I've wondering if the search is picking up hsa or the number 3082 in the pubmed ID, and if so, can we possibly change the "Any" category search to an exact search?

sujeetvkulkarni commented 3 weeks ago

@katewarner looks like partial user input is getting matched (in Any category) which is resulting in large number of results. on tst Category "Any" Input : hsa:3082 results ->19022 Category "Any" Input : hsa:207 results -> 19020

Even random input like (hsa:49999), Category "Any" Input : hsa:49999 results -> 18939

on prod same input results in below output, Category "Any" Input : hsa:3082 results -> 3 Category "Any" Input : hsa:207 results -> 19010 Category "Any" Input : hsa:49999 results -> 18968

As for exact match you can change category from Any to Pathway in the dropdown.
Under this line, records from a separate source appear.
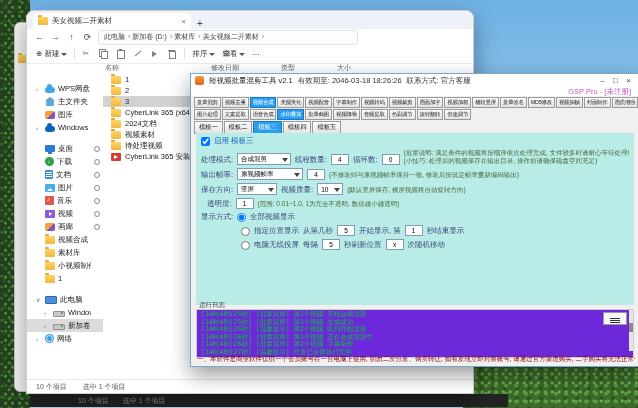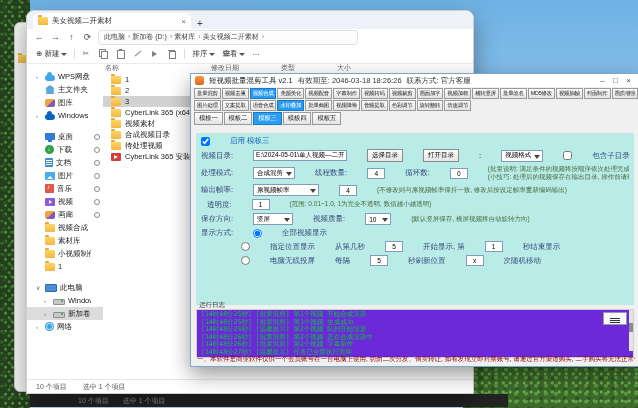--- a/index.html
+++ b/index.html
@@ -87,7 +87,7 @@
   .peek{position:absolute;left:184px;top:63px;font-size:7px;color:#333;display:flex}
   .peek .p-type{margin-left:26px}
   .ebody{position:absolute;left:0;top:52px;bottom:13px;right:0;display:flex;overflow:hidden}
-  .enav{width:76px;padding-top:7px;font-size:7.5px;color:#222;overflow:hidden}
+  .enav{width:76px;padding-top:19px;font-size:7.5px;color:#222;overflow:hidden}
   .nav-item{height:13px;display:flex;align-items:center;gap:3px;padding-left:9px}
   .nav-item.indent{padding-left:17px}
   .nav-item.gap{margin-top:8px}

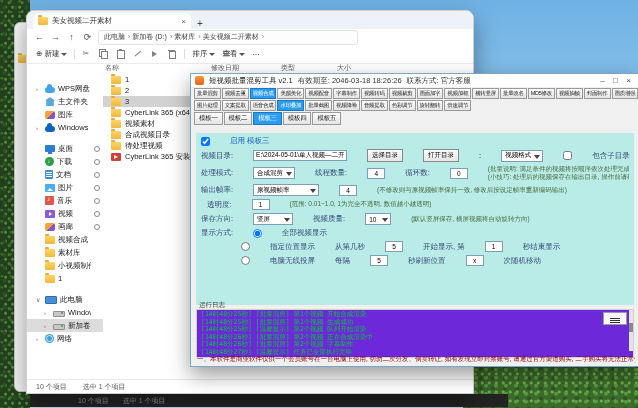--- a/index.html
+++ b/index.html
@@ -421,6 +421,7 @@
         <span>×</span>
       </span>
     </div>
+    <div class="license">GSP Pro - [未注册]</div>
 
     <div class="tabrow">
 

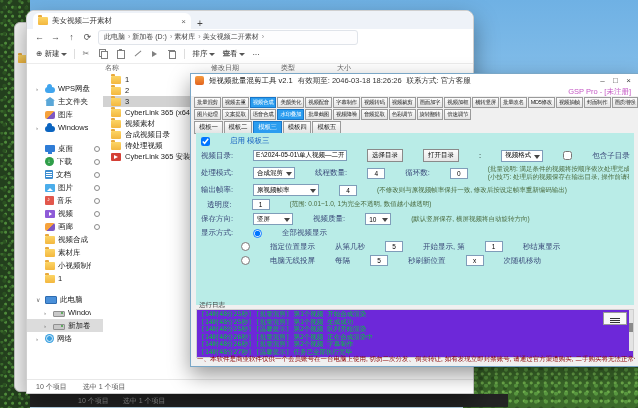--- a/index.html
+++ b/index.html
@@ -380,6 +380,10 @@
             <span class="fname">CyberLink 365 (x64) 电脑无线投屏 www</span>
           </div>
 
+          <div class="file-row">
+            <span class="ic ic-folder"></span>
+            <span class="fname">2024文档</span>
+          </div>
 
           <div class="file-row">
             <span class="ic ic-folder"></span>

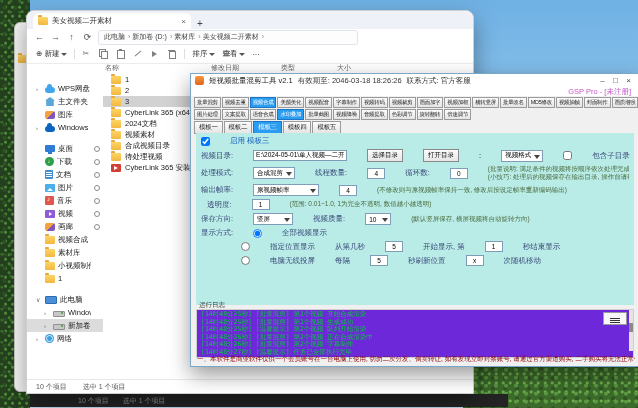--- a/index.html
+++ b/index.html
@@ -390,10 +390,6 @@
             <span class="fname">视频素材</span>
           </div>
 
-          <div class="file-row">
-            <span class="ic ic-folder"></span>
-            <span class="fname">合成视频目录</span>
-          </div>
 
           <div class="file-row">
             <span class="ic ic-folder"></span>

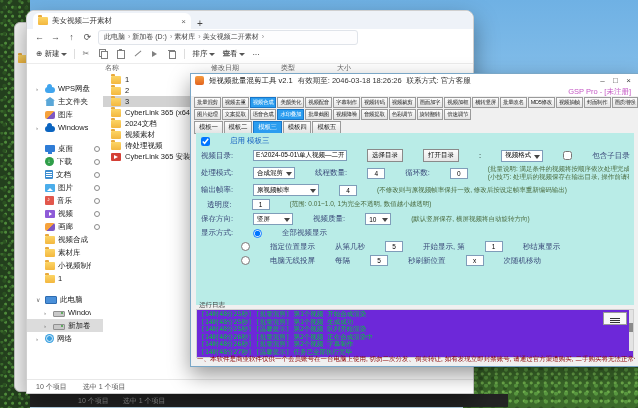--- a/index.html
+++ b/index.html
@@ -118,7 +118,7 @@
   .atab.active{background:#2b9df0;border-color:#1976c8;color:#fff}
   .tabrow3 .atab{font-size:6.5px;padding:1px 4px}
   .panel{position:absolute;left:5px;right:5px;top:59px;height:166px;background:#b9ece7;padding:3px 5px;overflow:hidden}
-  .frow{display:flex;align-items:center;gap:20px;margin-bottom:3px;white-space:nowrap}
+  .frow{display:flex;align-items:flex-end;gap:4px;margin-bottom:3px;white-space:nowrap}
   .flabel{color:#3b4a7a;flex:none}
   .hint{color:#4a6b3f;font-size:6.5px;overflow:hidden}
   .hint2{display:flex;flex-direction:column;line-height:8px}

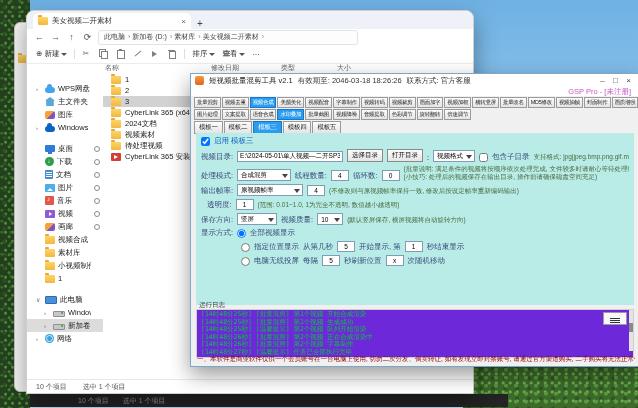--- a/index.html
+++ b/index.html
@@ -470,17 +470,6 @@
         <span class="enable-lbl">启用 模板三</span>
       </div>
       <div class="frow">
-        <span class="flabel">视频目录:</span>
-        <input class="tin" style="width: 128px;" value="E:\2024-05-01\单人视频—二开SP3">
-        <button class="btn">选择目录</button>
-        <button class="btn">打开目录</button>
-        <span>:</span>
-        <span class="sel">视频格式</span>
-        <input type="checkbox" class="cb" style="">
-        <span class="flabel">包含子目录</span>
-        <span class="hint">支持格式: jpg|jpeg.bmp.png.gif.mp4.mov</span>
-      </div>
-      <div class="frow">
         <span class="flabel">处理模式:</span>
         <span class="sel" style="width:56px">合成混剪</span>
         <span class="flabel">线程数量:</span>

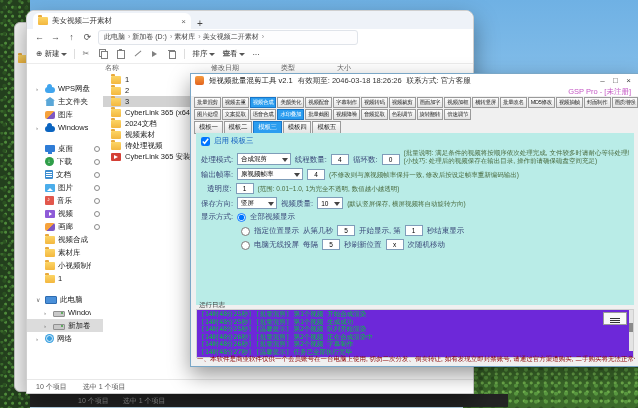--- a/index.html
+++ b/index.html
@@ -488,16 +488,16 @@
         <span class="hint">(不修改则与原视频帧率保持一致, 修改后按设定帧率重新编码输出)</span>
       </div>
       <div class="frow">
-        <span class="flabel" style="padding-left:6px">透明度:</span>
-        <input class="tin num" value="1" style="">
-        <span class="hint">(范围: 0.01~1.0, 1为完全不透明, 数值越小越透明)</span>
-      </div>
-      <div class="frow">
         <span class="flabel">保存方向:</span>
         <span class="sel" style="width:40px">竖屏</span>
         <span class="flabel">视频质量:</span>
         <span class="sel" style="width:26px">10</span>
         <span class="hint">(默认竖屏保存, 横屏视频将自动旋转方向)</span>
+      </div>
+      <div class="frow">
+        <span class="flabel" style="padding-left:6px">透明度:</span>
+        <input class="tin num" value="1" style="">
+        <span class="hint">(范围: 0.01~1.0, 1为完全不透明, 数值越小越透明)</span>
       </div>
       <div class="frow">
         <span class="flabel">显示方式:</span>

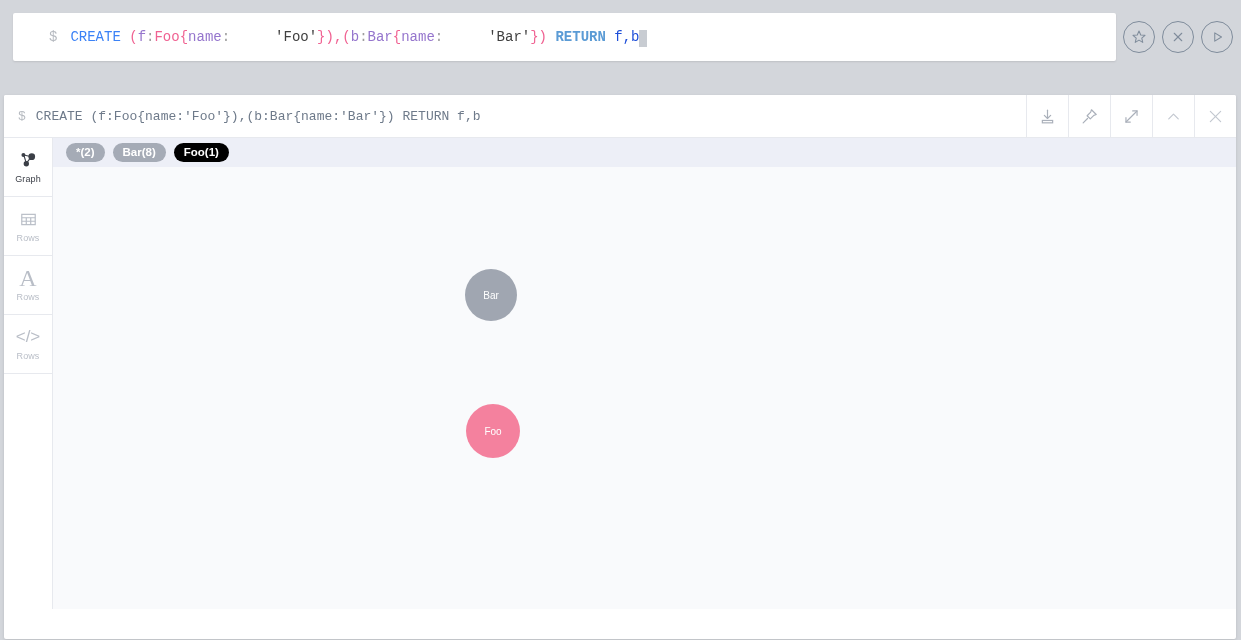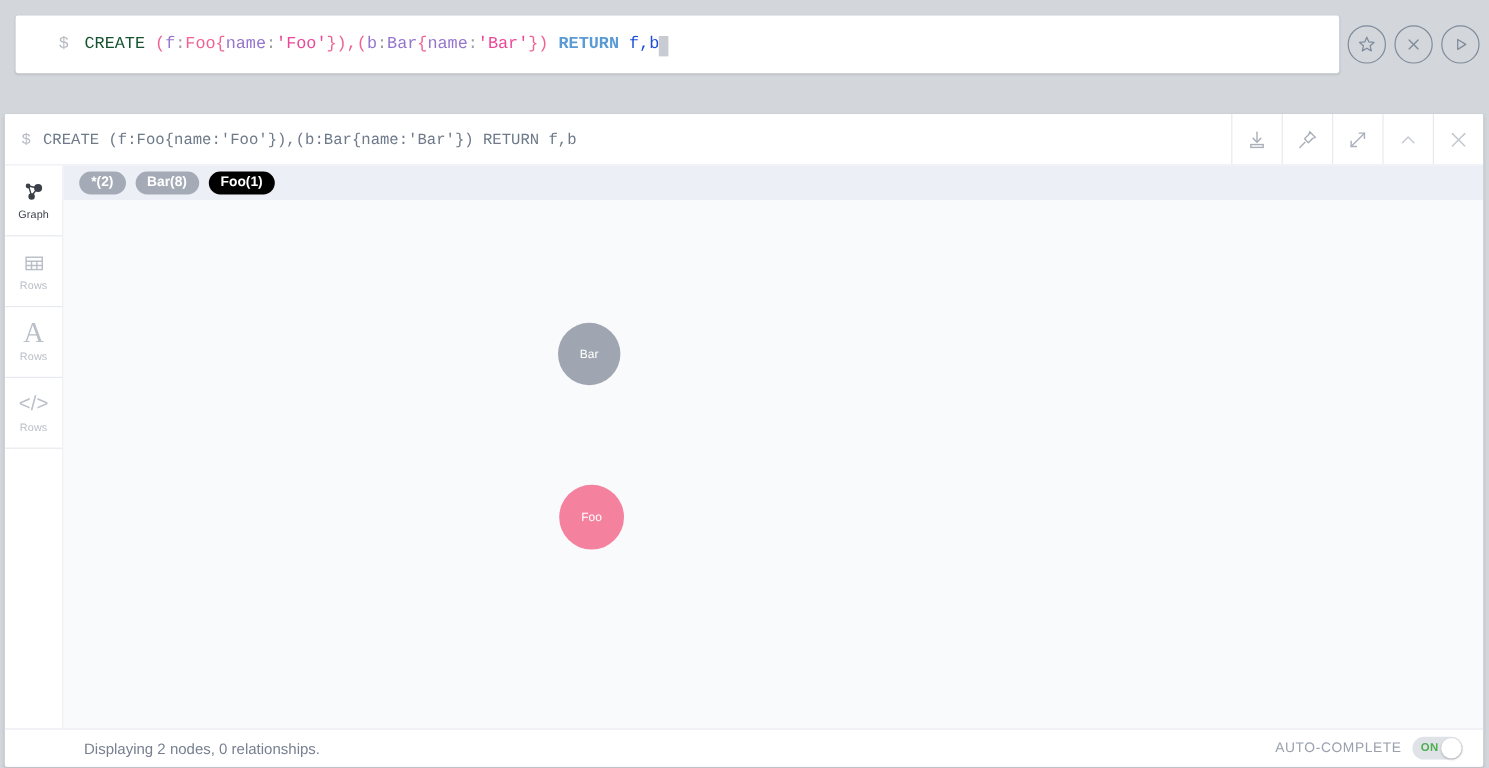--- a/index.html
+++ b/index.html
@@ -50,7 +50,7 @@
     line-height: 1;
     letter-spacing: 0px;
   }
-  .tk-kw      { color: #14532d; }
+  .tk-kw      { color: #3b82f6; }
   .tk-paren   { color: #f06292; }
   .tk-var     { color: #9575cd; }
   .tk-colon   { color: #9e9e9e; }

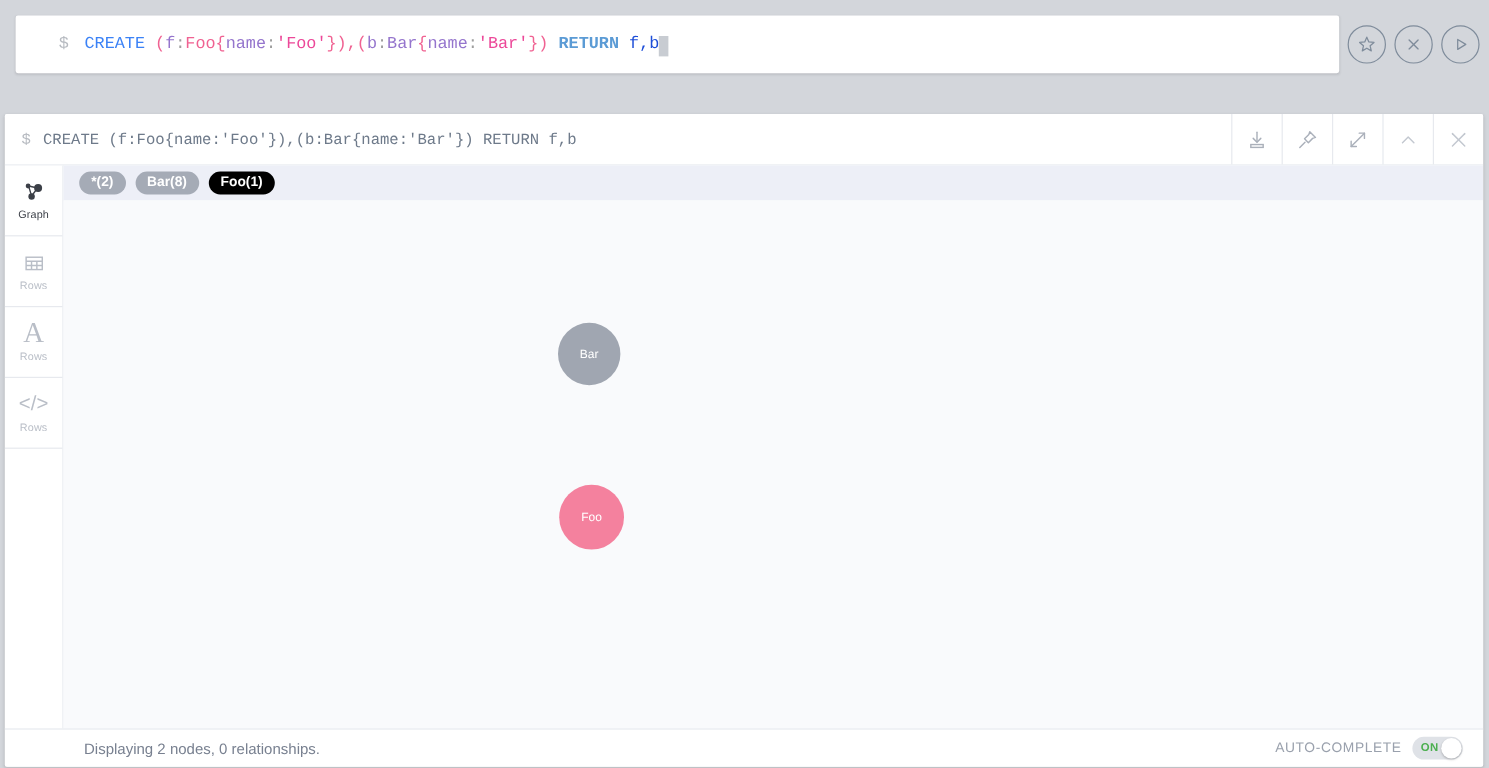--- a/index.html
+++ b/index.html
@@ -58,7 +58,7 @@
   .tk-label2  { color: #9575cd; }
   .tk-brace   { color: #f06292; }
   .tk-prop    { color: #9575cd; }
-  .tk-str     { color: #ec4899; }
+  .tk-str     { color: #404040; margin-left: 45px; }
   .tk-comma   { color: #f06292; }
   .tk-ret     { color: #5b9bd5; font-weight: bold; }
   .tk-out     { color: #1d4ed8; }

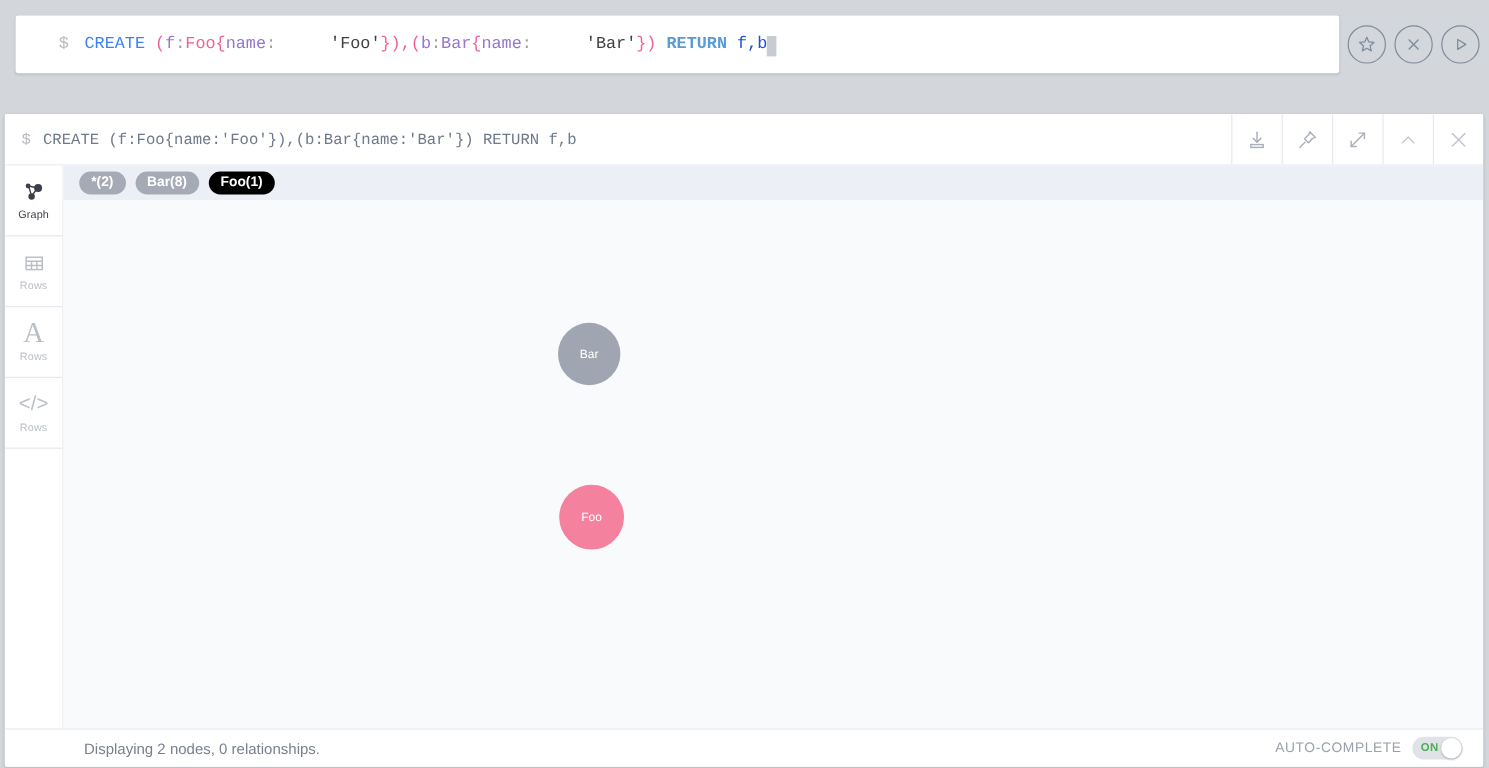--- a/index.html
+++ b/index.html
@@ -416,16 +416,6 @@
 
   </div>
 
-  <div id="status-bar">
-    <span id="status-text">Displaying 2 nodes, 0 relationships.</span>
-    <div id="autocomplete-wrap">
-      <span id="autocomplete-label">AUTO-COMPLETE</span>
-      <div id="autocomplete-toggle">
-        <span id="autocomplete-state">ON</span>
-        <span id="autocomplete-knob"></span>
-      </div>
-    </div>
-  </div>
 
 </div>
Then on both prd and tst it results in below output,

Category "Pathway" Input : hsa:3082 results -> prd output: 3 tst output: 3

Category "Pathway" Input : hsa:207 results -> prd output: 10 tst output: 10

Category "Pathway" Input : hsa:49999 results -> prd output: No results tst output: No results

I believe you can raise "Any" category issue with @rykahsay as I dont know the current implementation to match partial user input string is desirable as it will always match "hsa" string whatever the number maybe (like hsa:49999).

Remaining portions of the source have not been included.